We have two new open positions in the group. We are looking for a bioinformatics analyst and a scientific software engineer to join the teams that develop the HMMER and Infernalsoftware packages for biological sequence analysis. The teams are growing, with a key new team member Nick Carter, who joined us from high performance computing research at Intel and a previous computer science faculty position at U Illinois. We're aiming in particular to bring out the next release of HMMER, the long-fabled HMMER4. These positions offer the short-term opportunity to help us bring these existing projects to the next level, and a longer-term opportunity to participate in a variety of fundamental computational biology algorithms research and software development.
The scientific software engineer will work most closely with Nick and myself on HMMER, and later on Infernal in collaboration with Eric Nawrocki (NIH/NCBI).

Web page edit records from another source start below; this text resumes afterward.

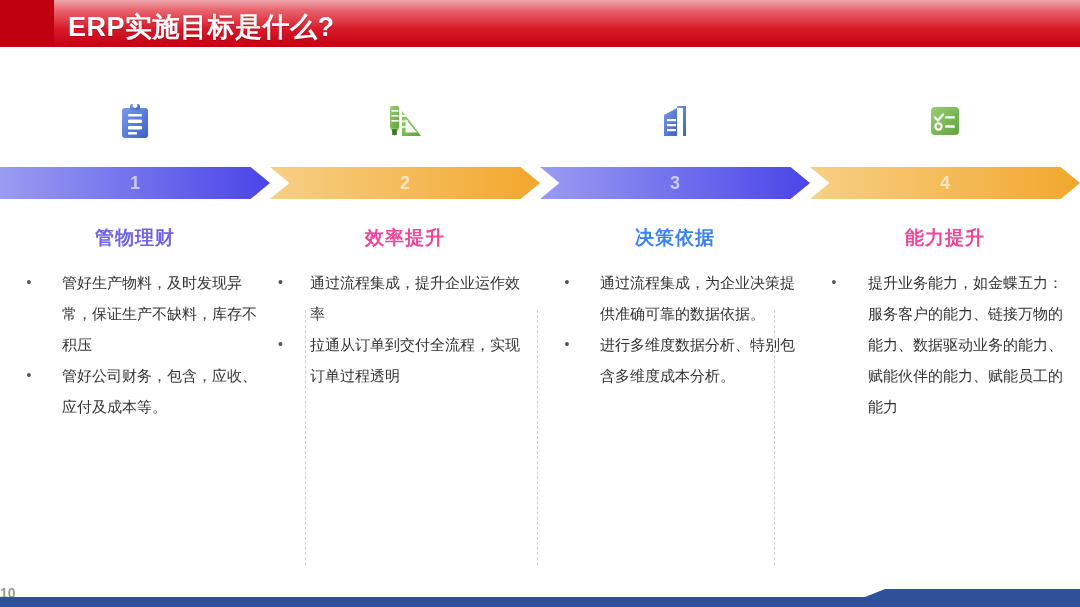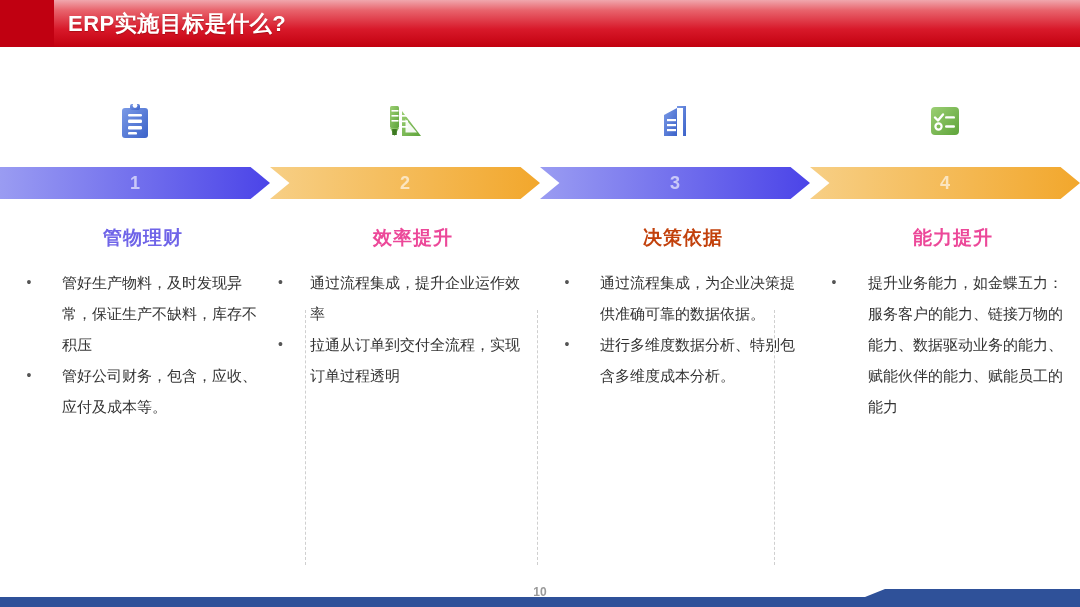--- a/index.html
+++ b/index.html
@@ -23,7 +23,7 @@
   }
   .header-title {
     position: absolute; left: 68px; top: 9px;
-    font-size: 22px; font-weight: bold; color: #ffffff;
+    font-size: 27px; font-weight: bold; color: #ffffff;
     letter-spacing: .5px;
     text-shadow: 0 1px 1px rgba(120,0,0,.45);
     white-space: nowrap;

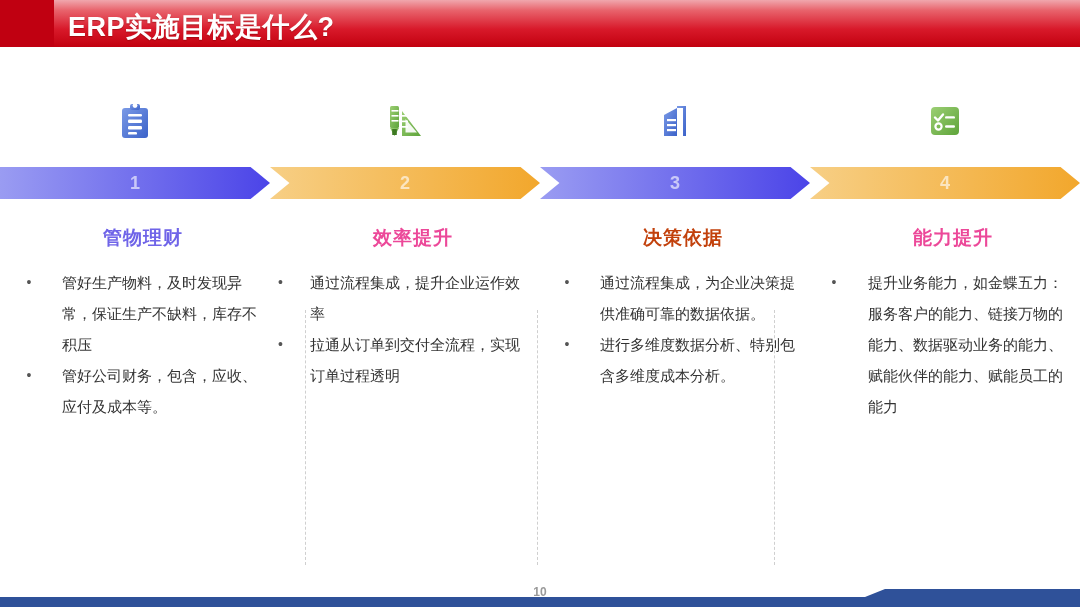--- a/index.html
+++ b/index.html
@@ -58,7 +58,7 @@
 
   
   .col-title {
-    position: absolute; top: 130px; left: 8px; width: 100%;
+    position: absolute; top: 130px; left: 0; width: 100%;
     text-align: center; font-size: 19px; font-weight: bold;
     letter-spacing: 1px;
   }

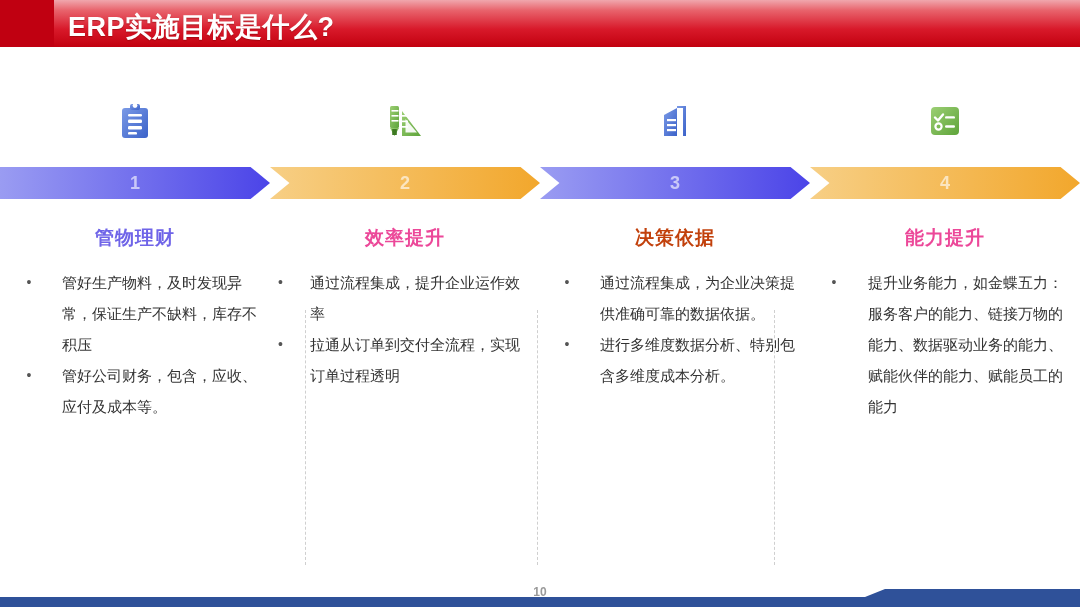--- a/index.html
+++ b/index.html
@@ -64,7 +64,7 @@
   }
   .t-purple { color: #6f64e8; }
   .t-orange { color: #ec4899; }
-  .t-indigo  { color: #c2410c; }
+  .t-indigo  { color: #3b82f6; }
 
   
   .bullets {

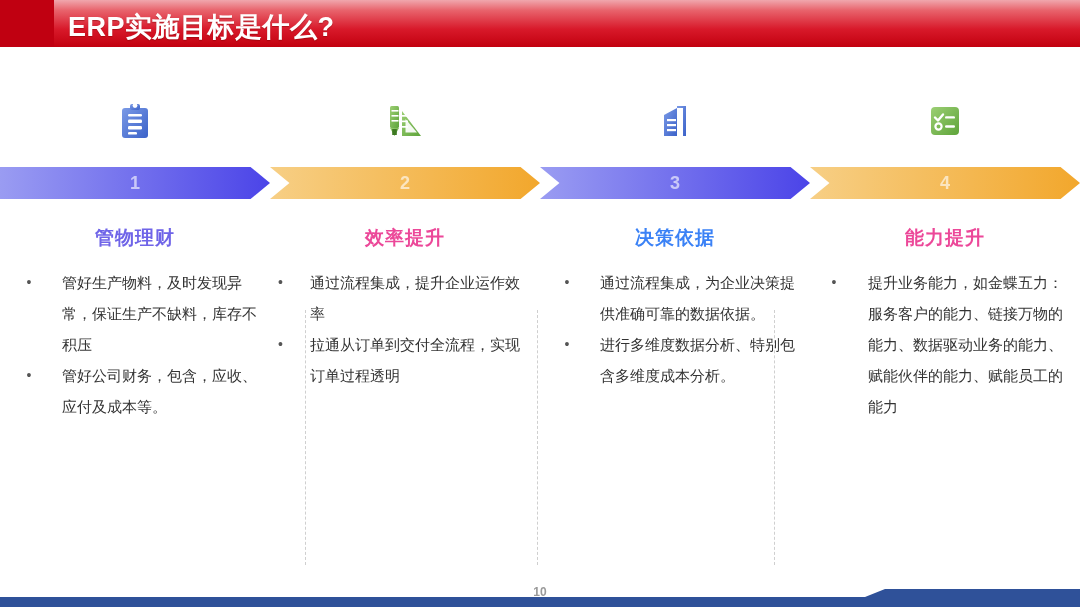--- a/index.html
+++ b/index.html
@@ -104,7 +104,7 @@
   
   .page-num {
     position: absolute; left: 0; top: 585px; width: 1080px;
-    text-align: center; font-size: 12px; font-weight: bold; color: #9a9a9a;
+    font-size: 14px; font-weight: bold; color: #9a9a9a;
   }
   .footer-bar {
     position: absolute; left: 0; bottom: 0; width: 1080px; height: 18px;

Our codebases are ANSI C99, we take advantage of SIMD vectorization instructions on multiple platforms, and we're working hard on parallelization efficiency with multithreading (POSIX threads) and message passing (MPI), so we're looking for someone with expertise in these technologies. We currently work primarily on Apple OS/X and Linux platforms ourselves, but our code has to build and work on any POSIX-compliant platform, so we're also looking to expand our automated build/test procedures. Our codebases are open source and we work with standard open source tools such as git, autoconf, and GNU make, and development is distributed amongst a small group of people throughout the world, especially including collaborators at NIH NCBI, U Montana, HHMI Janelia Farm, and Cambridge UK; you can see our github repos here. The official advertisement for the position is online here, with instructions on how to apply.
The bioinformatics analyst will work most closely with our bioinformatics secret agent man Tom Jones, Nick, and myself. We're looking for someone to bridge the gap between the computational engineering and the biological applications, someone who will have one hand in the development team (working on how our command line interfaces work, and how our output formats come out), and another hand on our collaborations within Harvard and with the outside world using and testing our software on real problems. We want someone thinking about benchmarking and testing, with expertise in a scripting language (Python, Perl); we want someone working on user-oriented documentation and tutorials (Jekyll, Markdown); we want someone thinking about ease and elegance of use; we want someone working on how our tools play well with others, including Galaxy and BioConductor, and liasing between us and the various package managers who bundle our software (such as Homebrew, MacPorts, all the various Linuxen). The official ad and instructions to apply are online here.
We are reading applications now, and will accept applications in a rolling fashion for at least another month or so; beyond that depends on how our candidate pool looks. The positions are available immediately. Our funding for them has just activated, supported by the NIH NHGRI under the NIH's program (PA-14-156) for Extended Development, Hardening and Dissemination of Technologies in Biomedical Computing, Informatics, and Big Data Science; we gratefully acknowledge this new support, as I've rejoined the NIH community after ten years away at a monastery.